Kubernetes offers a cli to send manifests over the wire for clusters to accept or reject. From a developers perspective, it offers nothing to build or help structuring these manifests. So what do you use to manage your manifests?
After having worked with helm charts for a long time this seemed like a natural fit for a k8s package manager. We also saw that we wanted to consolidate the charts into our own repo, offering control, predictability and enabling offline installs.
However, we quickly realized we needed a solution to provide variations of the chart values. When you have multiple clusters for different purposes, differences in environment (i.e. dev vs prod) become a differentiating factor. After reviewing the solutions at the time (jsonnet, helmfile) we decided to stay with Go templating and go for Helmfile. This offered us all the flexibility to achieve what we want: describing stateful configuration while abstracting away the input. Looking back we are glad to have made this choice, and still believe nothing else comes this close to meet our needs. (Only recently was a small helper tool added to k8s core: kustomize. This is however just a small utility, and it does not offer templating.)
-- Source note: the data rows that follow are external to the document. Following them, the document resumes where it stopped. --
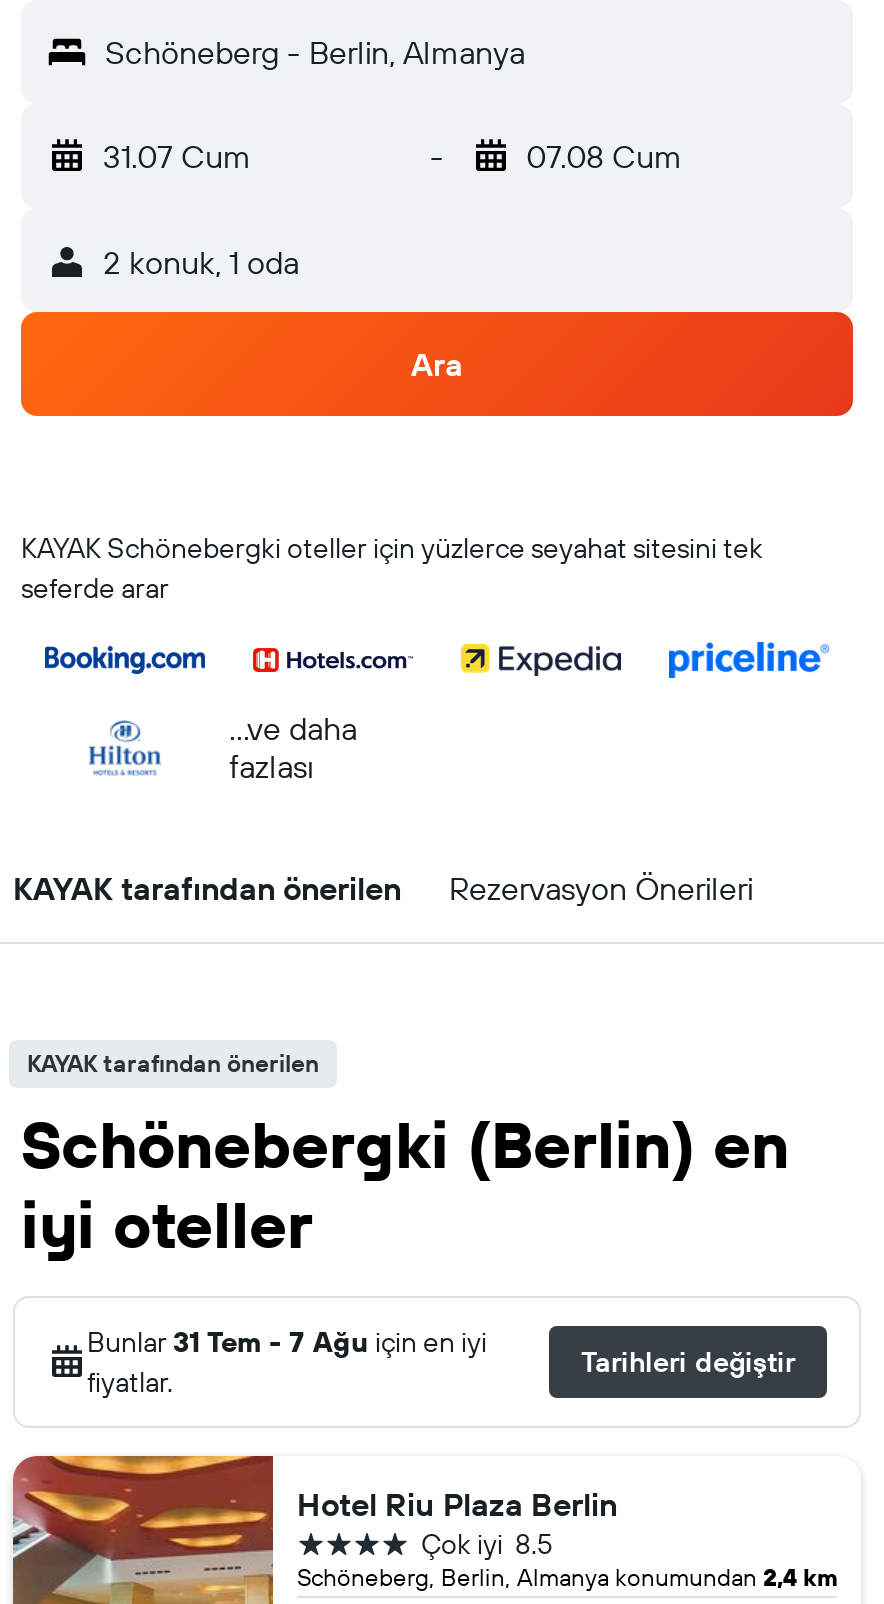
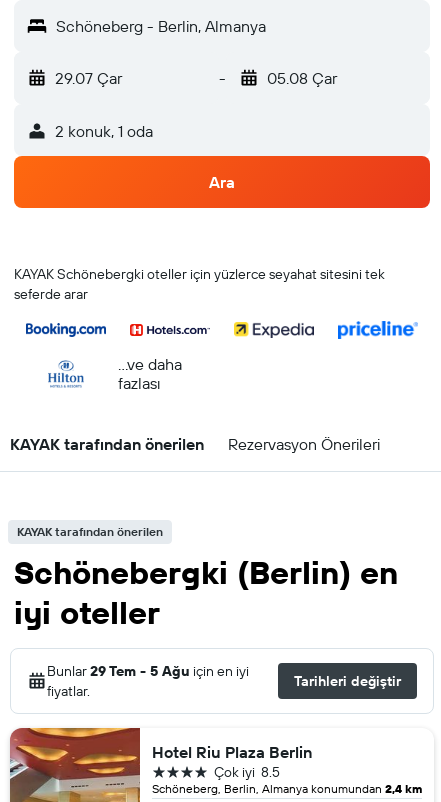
- 31.07 Cum
+ 29.07 Çar

- 07.08 Cum
+ 05.08 Çar

- Bunlar 31 Tem - 7 Ağu için en iyi
+ Bunlar 29 Tem - 5 Ağu için en iyi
After having worked with Helmfile however, we discovered that it offered no real best practices when it comes to coding and management, and might be too flexible to come up with a decent architecture. Some setups in the wild had some degree of sanity, but none offered the developers experience we really wanted. After many evolutions organizing our helmfile architecture we settled on something that we are still very happy with. It uses Helmfile's alphabetic ordering and reminds of a Unix runlevel.
Layered yaml configuration
When modeling configuration for different clusters you come to understand what is shared, and what is unique per cluster. Knowing that helmfile is designed to merge layered yaml files, we settled for a file structure that resembles this understanding. From generic to specific, this made the configuration as DRY as we could, limiting human error.
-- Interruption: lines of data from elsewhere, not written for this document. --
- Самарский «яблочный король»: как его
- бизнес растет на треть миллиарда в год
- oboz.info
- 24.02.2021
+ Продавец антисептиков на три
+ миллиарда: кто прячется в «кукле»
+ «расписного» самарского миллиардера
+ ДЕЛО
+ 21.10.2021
In the beginning we used our monorepo as is, and kept all the configuration in there as well. But why not make the monorepo stateless itself? And extract the fast moving values to an external storage solution? That offered us the possibility to package up the entire monorepo in a container, and version it. This not only resulted in a clean simple setup in the monorepo with only Go templating, but now we have an external repo with yaml configuration that is extremely suitable for GitOps.
From a developers perspective, having made this seperation of concerns made a lot of sense. Only values exist in the repo, so auditing the trail of changes becomes easy. Just look at the commit diff. The core is now essentially a product (albeit one of many parts with lots of glue) that can evolve over time.
GitOps with Drone
After having automated the delivery of our monorepo as a docker image, we could finally automate GitOps deployment. However, after having worked with Weave Flux extensively, we came to see that most of these GitOps solutions are an overkill to what we need, and do not support our DRY way of working. Most of the GitOps solutions out there make you use custom resources to tell you what to sync and what not, making you build and maintain a lot of glue to do what should be very easy. We just want to apply changing values using versioned artifacts. We don't want to keep code in sync, just configuration.
So we decided to keep it simple (stupid) and use good old Drone, which is triggered by git webhook to just do what we, as developers do: deploy the changed motherload to the cluster that is interested in receiving those changes. We did not have to deviate from the developers workflow, and could even model it the same way, using the same tooling.
One thing that we don't like about it: it is webhook based (push), and does not retry when the hook is not working. We will soon have a solution that allows for periodic syncing.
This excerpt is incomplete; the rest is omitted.